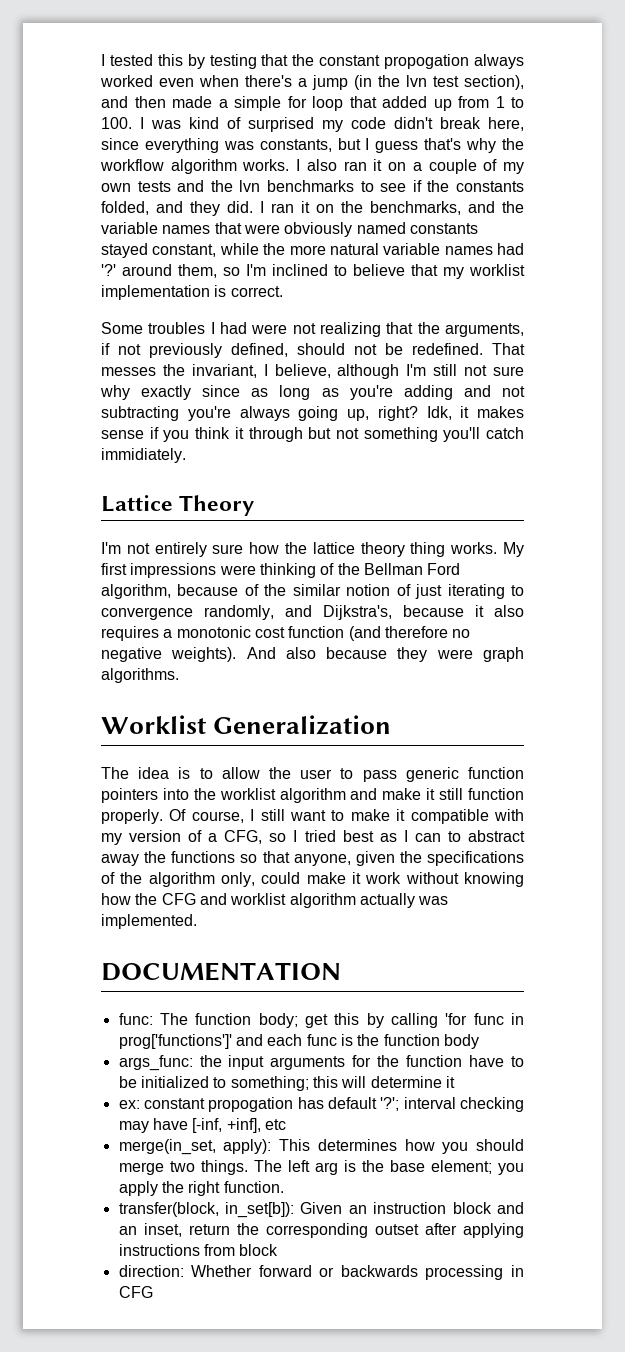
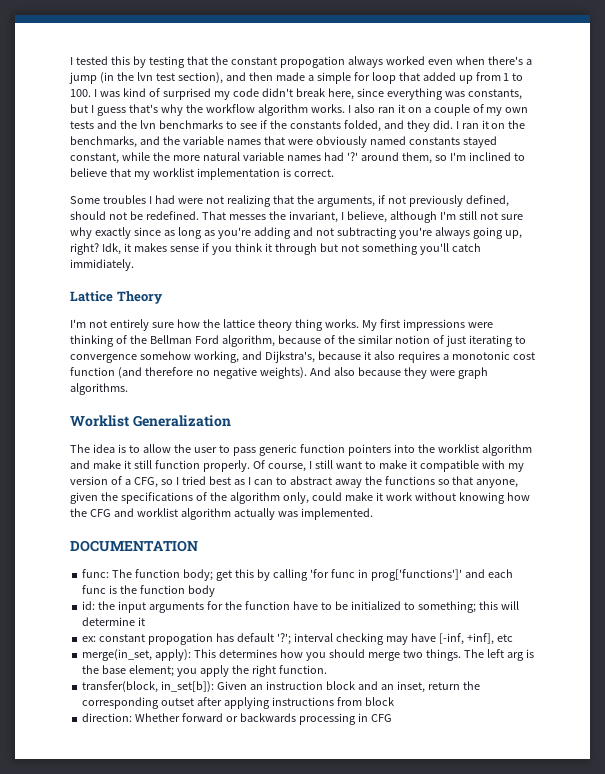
- My first impressions were thinking of the Bellman Ford algorithm, because of the similar notion of just iterating to convergence randomly, and Dijkstra's, because it also requires a monotonic cost function (and therefore no negative weights).
+ My first impressions were thinking of the Bellman Ford algorithm, because of the similar notion of just iterating to convergence somehow working, and Dijkstra's, because it also requires a monotonic cost function (and therefore no negative weights).
- args_func: the input arguments for the function have to be initialized to something; this will determine it
+ id: the input arguments for the function have to be initialized to something; this will determine it

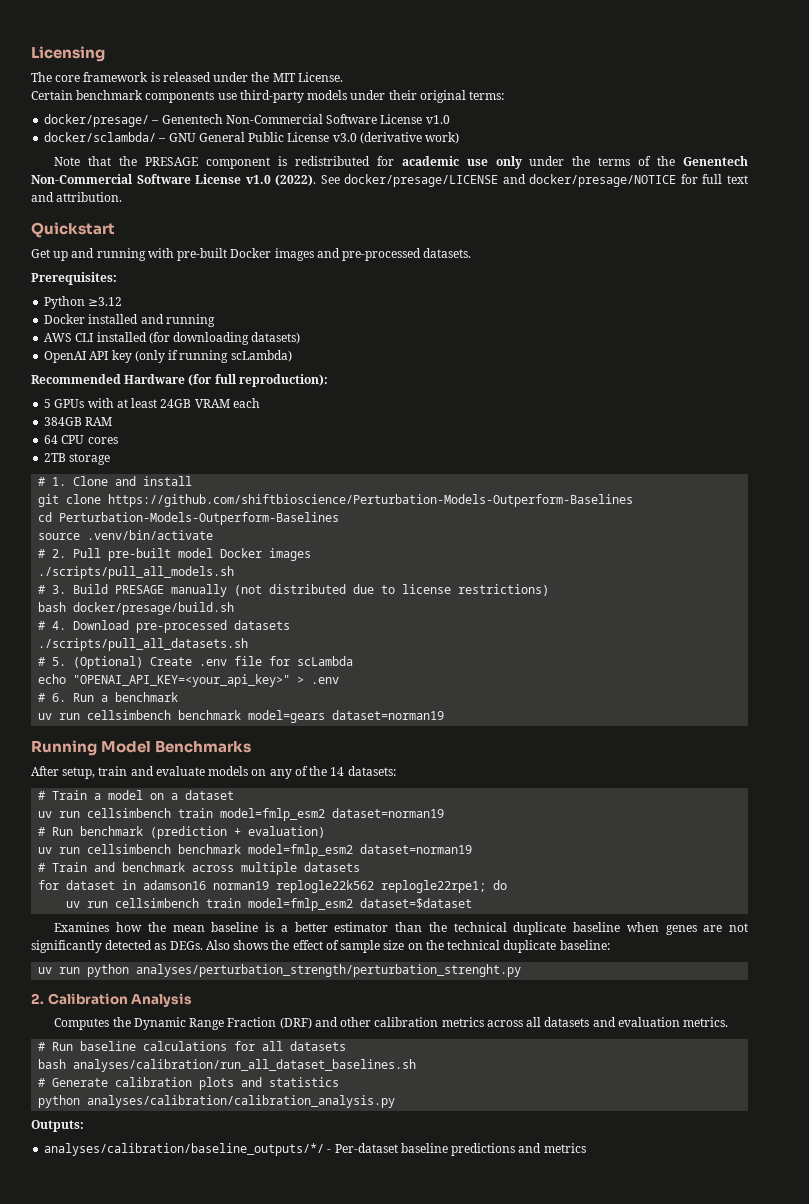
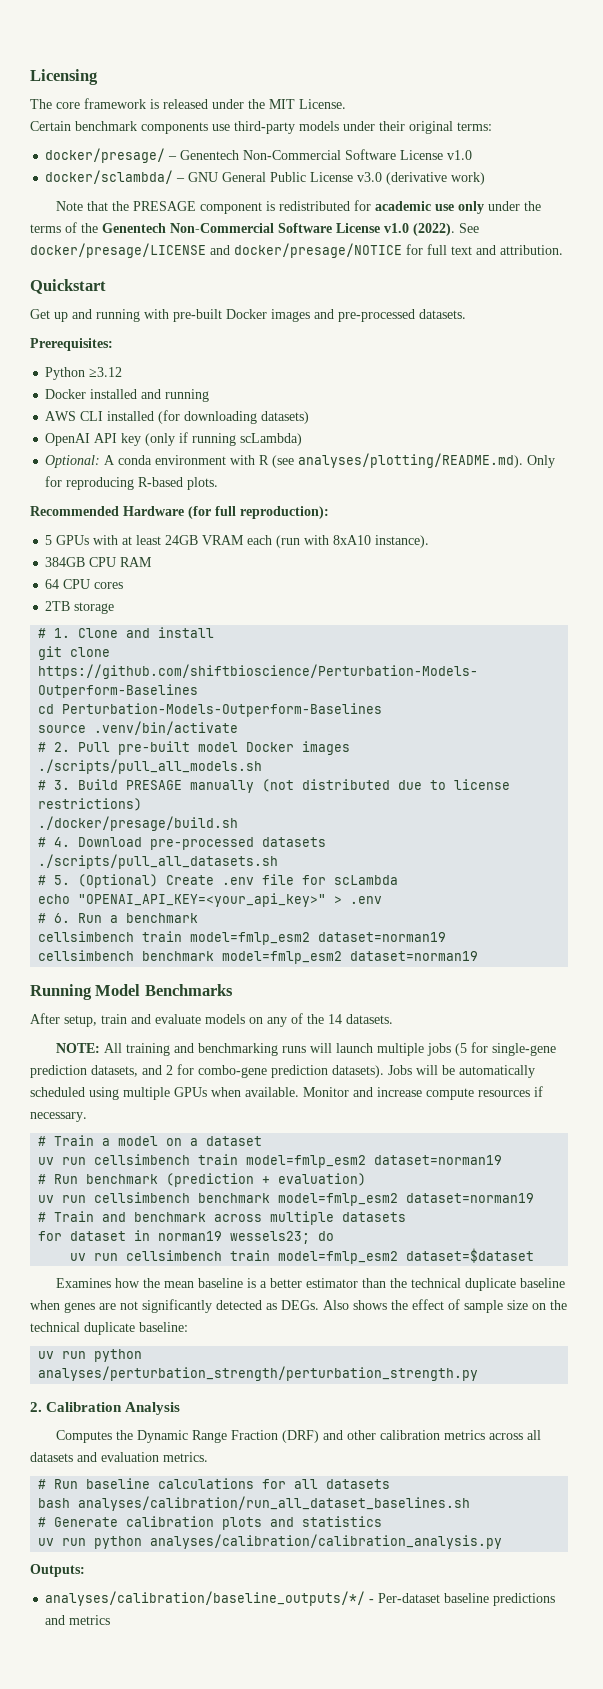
+ Optional: A conda environment with R (see analyses/plotting/README.md). Only for reproducing R-based plots.
- 5 GPUs with at least 24GB VRAM each
+ 5 GPUs with at least 24GB VRAM each (run with 8xA10 instance).
- 384GB RAM
+ 384GB CPU RAM
- bash docker/presage/build.sh
+ ./docker/presage/build.sh
  # 6. Run a benchmark
- uv run cellsimbench benchmark model=gears dataset=norman19
+ cellsimbench train model=fmlp_esm2 dataset=norman19
+ cellsimbench benchmark model=fmlp_esm2 dataset=norman19
- After setup, train and evaluate models on any of the 14 datasets:
+ After setup, train and evaluate models on any of the 14 datasets.
+ NOTE: All training and benchmarking runs will launch multiple jobs (5 for single-gene prediction datasets, and 2 for combo-gene prediction datasets). Jobs will be automatically scheduled using multiple GPUs when available. Monitor and increase compute resources if necessary.
- for dataset in adamson16 norman19 replogle22k562 replogle22rpe1; do
+ for dataset in norman19 wessels23; do
- uv run python analyses/perturbation_strength/perturbation_strenght.py
+ uv run python analyses/perturbation_strength/perturbation_strength.py
- python analyses/calibration/calibration_analysis.py
+ uv run python analyses/calibration/calibration_analysis.py

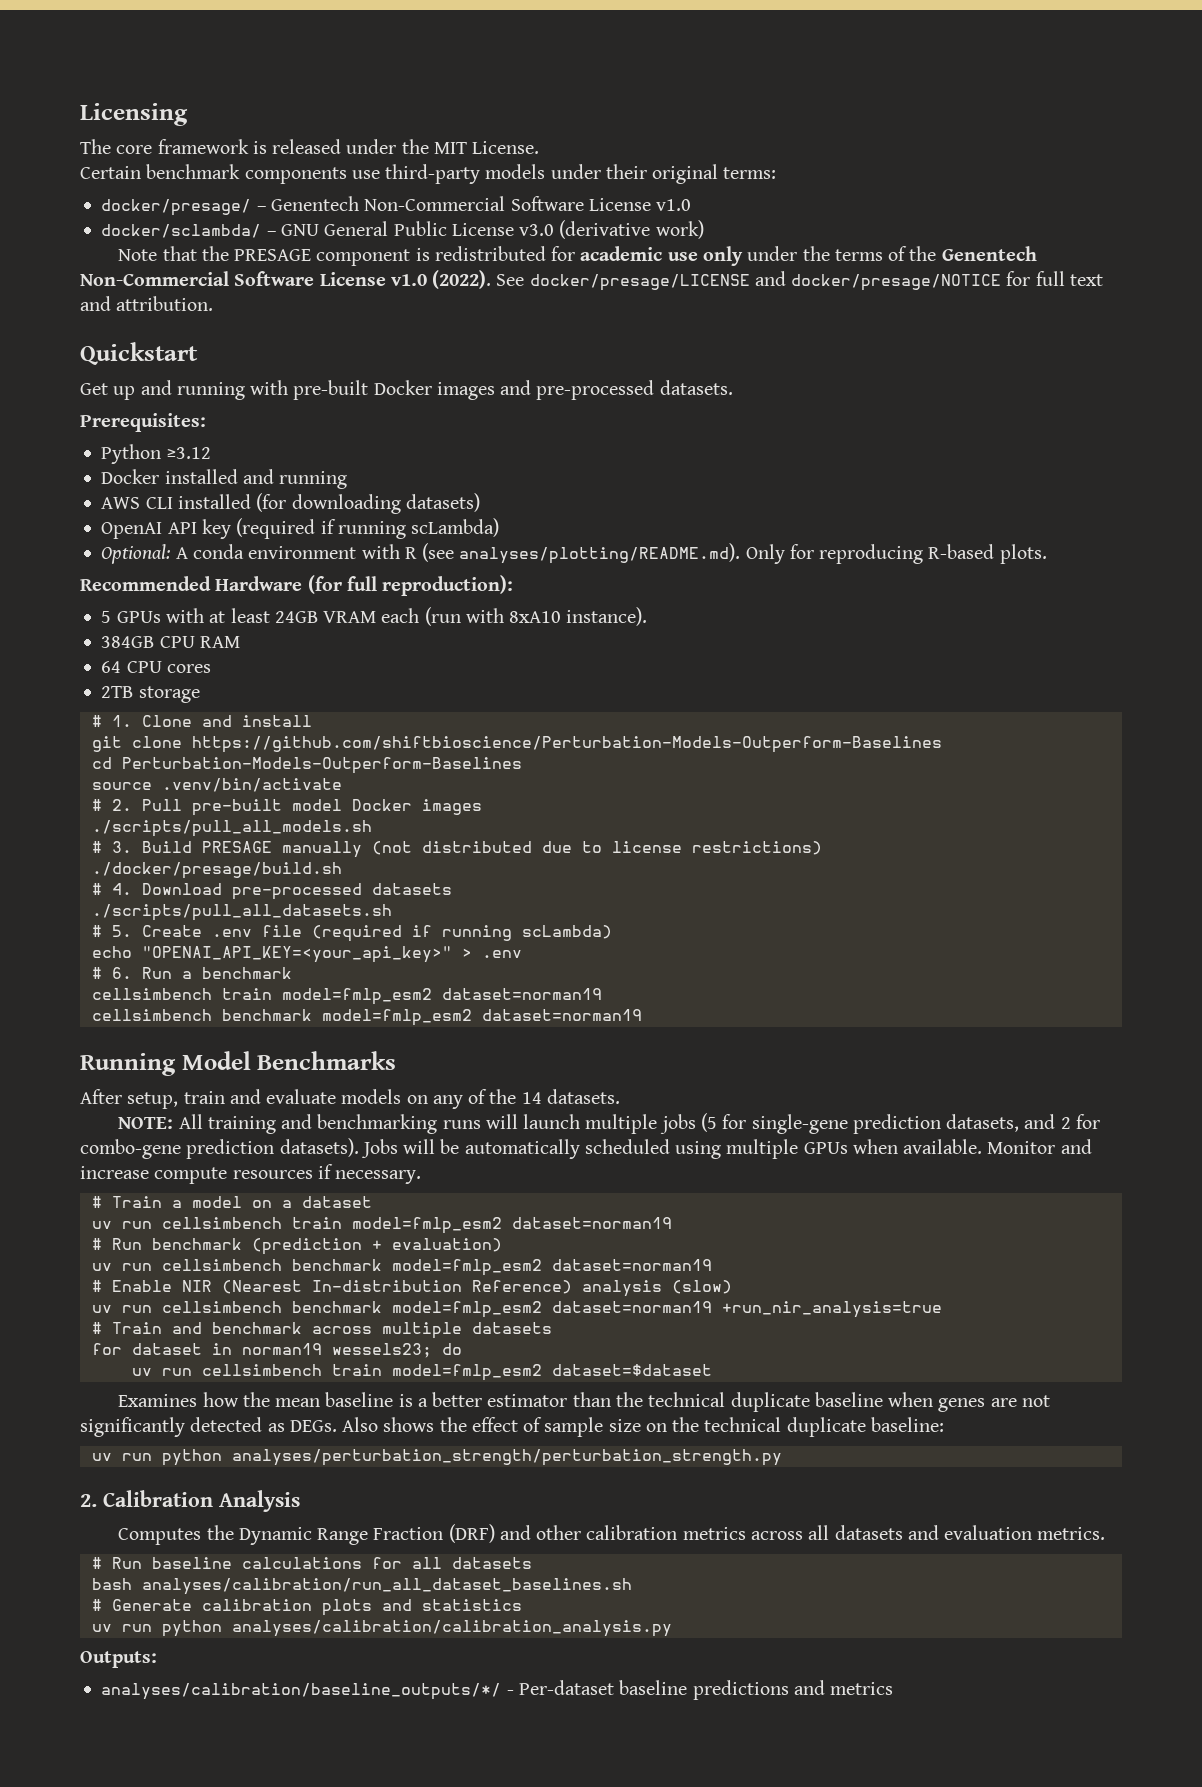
- OpenAI API key (only if running scLambda)
+ OpenAI API key (required if running scLambda)
- # 5. (Optional) Create .env file for scLambda
+ # 5. Create .env file (required if running scLambda)
+ # Enable NIR (Nearest In-distribution Reference) analysis (slow)
+ uv run cellsimbench benchmark model=fmlp_esm2 dataset=norman19 +run_nir_analysis=true

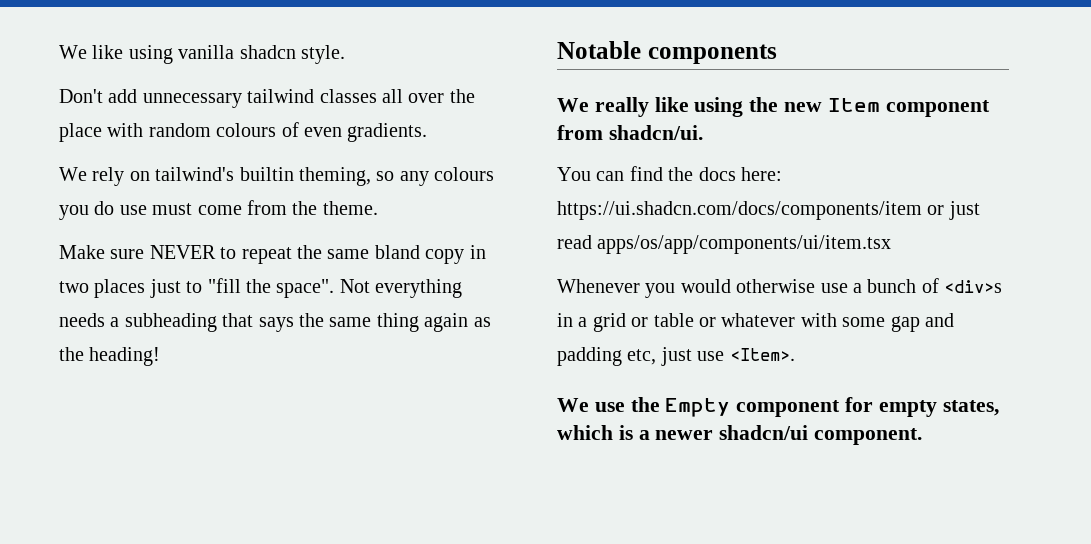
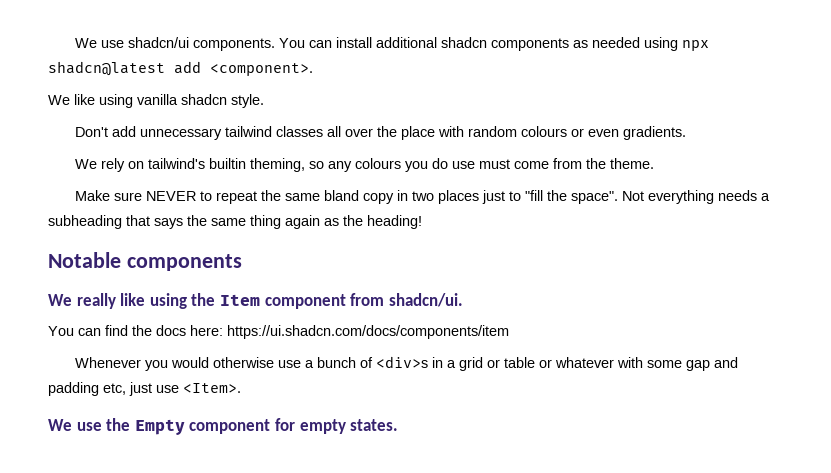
+ We use shadcn/ui components. You can install additional shadcn components as needed using npx shadcn@latest add <component>.
- Don't add unnecessary tailwind classes all over the place with random colours of even gradients.
+ Don't add unnecessary tailwind classes all over the place with random colours or even gradients.
- We really like using the new Item component from shadcn/ui.
+ We really like using the Item component from shadcn/ui.
- You can find the docs here: https://ui.shadcn.com/docs/components/item or just read apps/os/app/components/ui/item.tsx
+ You can find the docs here: https://ui.shadcn.com/docs/components/item
- We use the Empty component for empty states, which is a newer shadcn/ui component.
+ We use the Empty component for empty states.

*YOUR TASK*
Print, exactly and with no pictures, the lines of the listing above starting at the one that has "- bash docker/presage/build.sh" and ending at the one that has "Reference) analysis (slow)", both included.

*RESPONSE FOR THIS EXERCISE*
- bash docker/presage/build.sh
+ ./docker/presage/build.sh
  # 6. Run a benchmark
- uv run cellsimbench benchmark model=gears dataset=norman19
+ cellsimbench train model=fmlp_esm2 dataset=norman19
+ cellsimbench benchmark model=fmlp_esm2 dataset=norman19
- After setup, train and evaluate models on any of the 14 datasets:
+ After setup, train and evaluate models on any of the 14 datasets.
+ NOTE: All training and benchmarking runs will launch multiple jobs (5 for single-gene prediction datasets, and 2 for combo-gene prediction datasets). Jobs will be automatically scheduled using multiple GPUs when available. Monitor and increase compute resources if necessary.
- for dataset in adamson16 norman19 replogle22k562 replogle22rpe1; do
+ for dataset in norman19 wessels23; do
- uv run python analyses/perturbation_strength/perturbation_strenght.py
+ uv run python analyses/perturbation_strength/perturbation_strength.py
- python analyses/calibration/calibration_analysis.py
+ uv run python analyses/calibration/calibration_analysis.py

- OpenAI API key (only if running scLambda)
+ OpenAI API key (required if running scLambda)
- # 5. (Optional) Create .env file for scLambda
+ # 5. Create .env file (required if running scLambda)
+ # Enable NIR (Nearest In-distribution Reference) analysis (slow)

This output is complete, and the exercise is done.